Ainsi donc, c'est bien un livre qui a failli être interdit, à force de poursuites lancées par une invraisemblable horde d'imbéciles qui ne l'avaient pas lu, ou lu avec un mélange peu commun de bêtise, de mauvaise foi et d'absence absolu de second degré et d'humour, un livre dont aujourd'hui, tant la bêtise a gagné, aucun éditeur n'envisagerait une seconde de le publier, un vrai livre, donc, qui permet de comprendre le moment Macron, ce moment farcesque où la violence reagano-thatchérienne va se répétant, 40 ans plus tard.
Cette violence d'aristocrate pervers, American Psycho la donnait à lire en 1991: Patrick Bateman, trader cocaïné est l'ombre d'un humain. Il consomme, il tue, vice-versa. Les femmes, les marginaux, les immigrés. C'est à dire: les plus fragiles. Les décervelés de l'époque y auront vu un livre misogyne et raciste quand il s'agissait évidemment d'une impeccable satire de l'ultra-libéralisme consumériste.

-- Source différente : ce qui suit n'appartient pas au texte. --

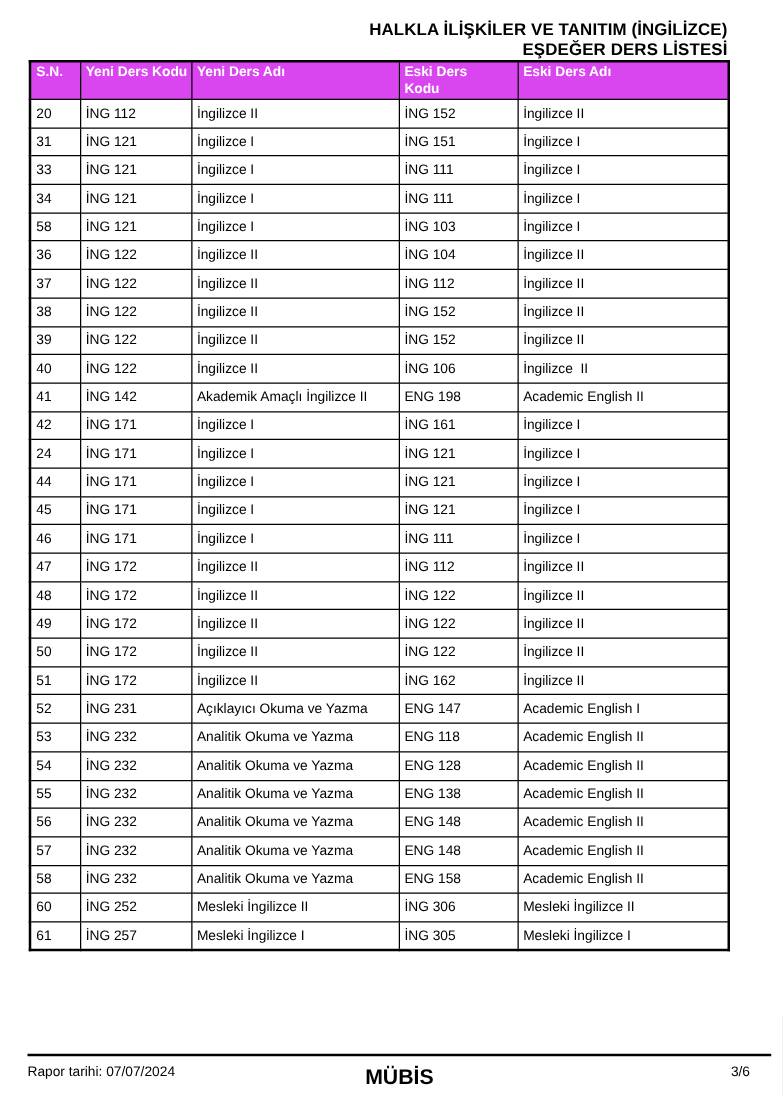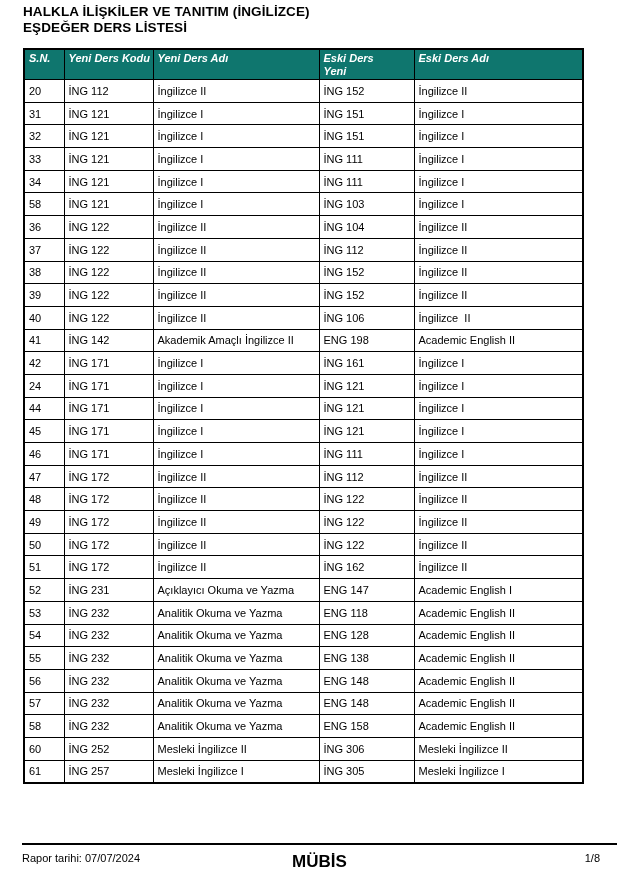"HALKLA İLİŞKİLER VE TANITIM (İNGİLİZCE)" .title-block { text-align: left -> right; top: 4px -> 16px }
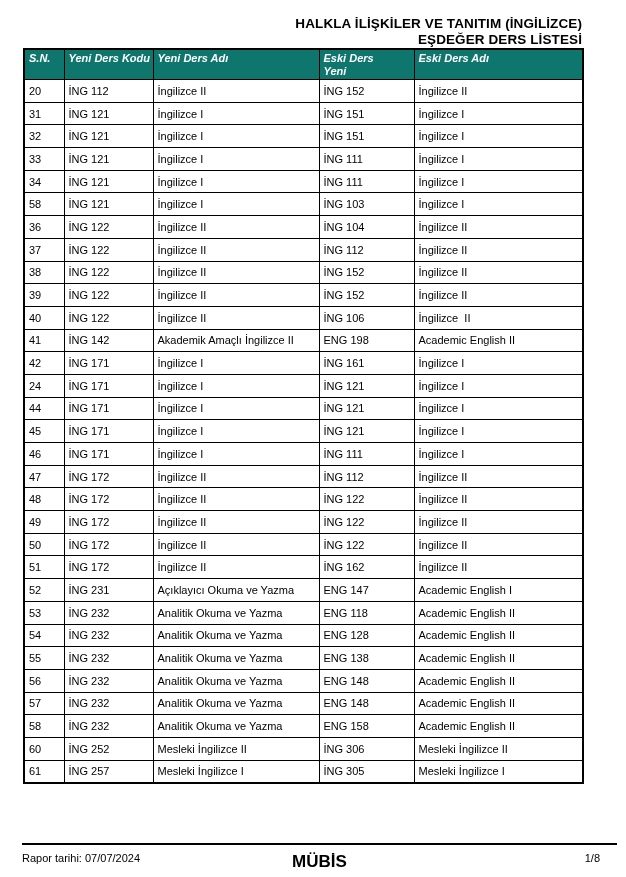"S.N." tr { background: #0f766e -> #d946ef; font-style: italic -> none }
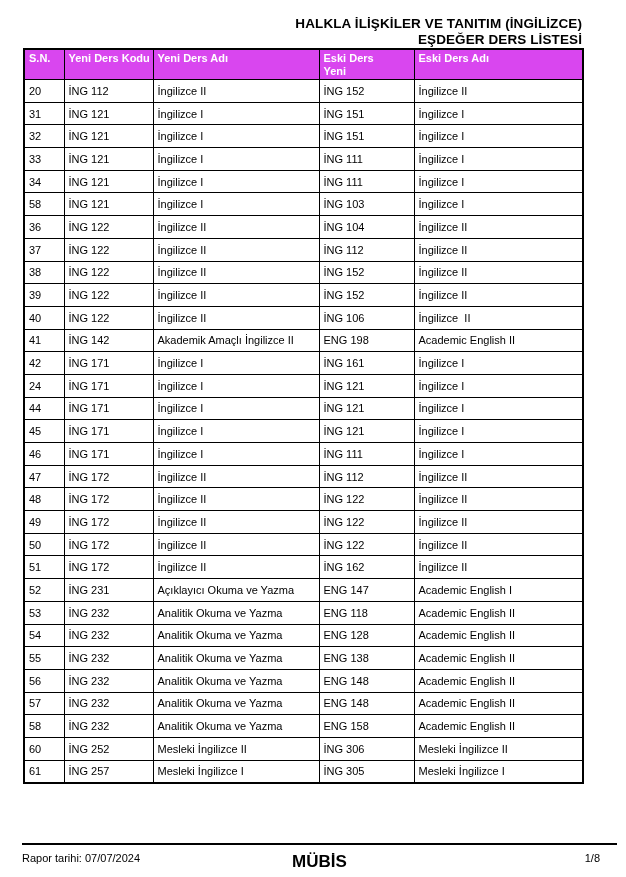"Eski Ders" th { text: Yeni -> Kodu }
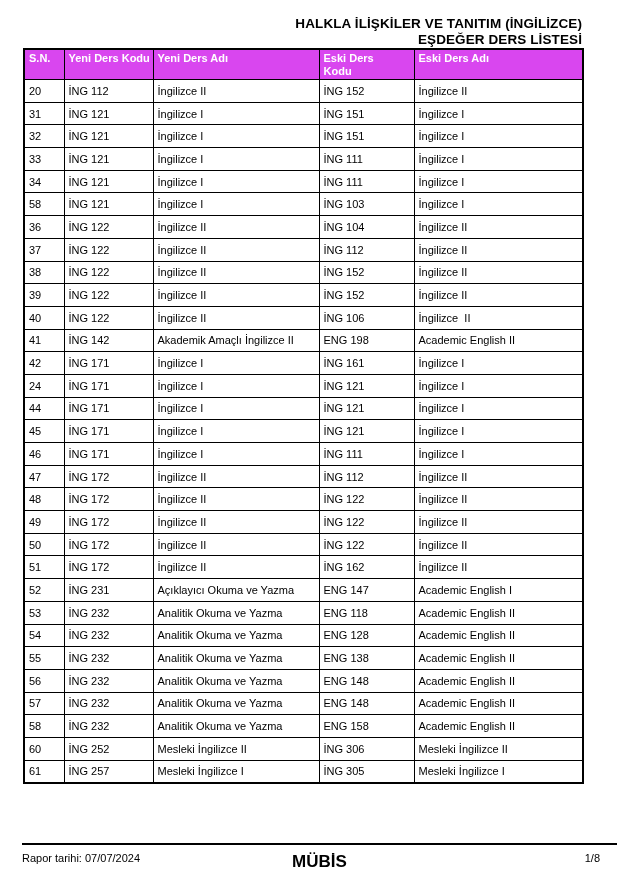"32" tr { html: <tr> <td>32</td> <td>İNG 121</td> <td>İngilizce I</td> <td>İNG 151</td> <td>İngilizce I</td> </tr> -> none }
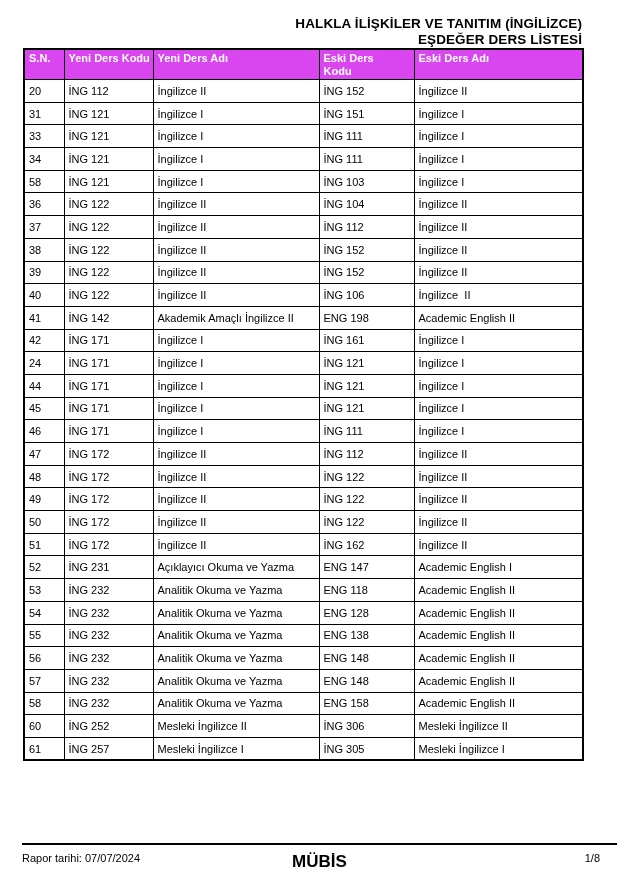"1/8" div.footer-page { text: 1/8 -> 3/6 }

On pourrait rêvasser à cette idée: c'est parce que l'on n'a rien compris à American Psycho, que l'on a pas su le lire en 1991, que 30 ans plus tard, Trump -plusieurs fois cité dans le livre- est au pouvoir.
Et espérer qu'un jour, les militants qui font assaut de "radicalité" apprennent à lire autrement qu'avec des œillères. On peut rêver, toujours.
"ABANDONNE TOUT ESPOIR TOI QUI PÉNÈTRES ICI peut-on lire, barbouillé en lettres de sang au flanc de Chemical Bank, presque au coin de la Onzième avenue et de la Première avenue, en caractères assez grands pour être lisibles au fond du taxi qui se faufile dans la circulation pour sortir de Wall Street, et à l’instant où Thimoty Price remarque l’inscription un bus s’arrête et l’affiche des Misérables collée à son flanc lui bouche la vue mais cela ne semble pas contrarier Price, qui à vingt-six ans et travaille chez Pierce & Pierce, car il promet cinq dollars au chauffeur s’il monte le son de la radio, qui passe Be My Baby sur WYNN, et le chauffeur, un Noir, un étranger, obtempère.
(...)
Mon allégresse macabre a fait place à de l'amertume, et je pleure sur moi-même, sans parvenir à trouver la moindre consolation dans tout cela, je pleure, je sanglote "Je veux juste être aimé", maudissant la terre, et tout ce qu'on m'a enseigné : les principes, les différences, les choix, la morale, le compromis, le savoir, l'unité, la prière - tout cela était erroné, tout cela était en vain. Tout cela se résumait à : adapte-toi, ou crève."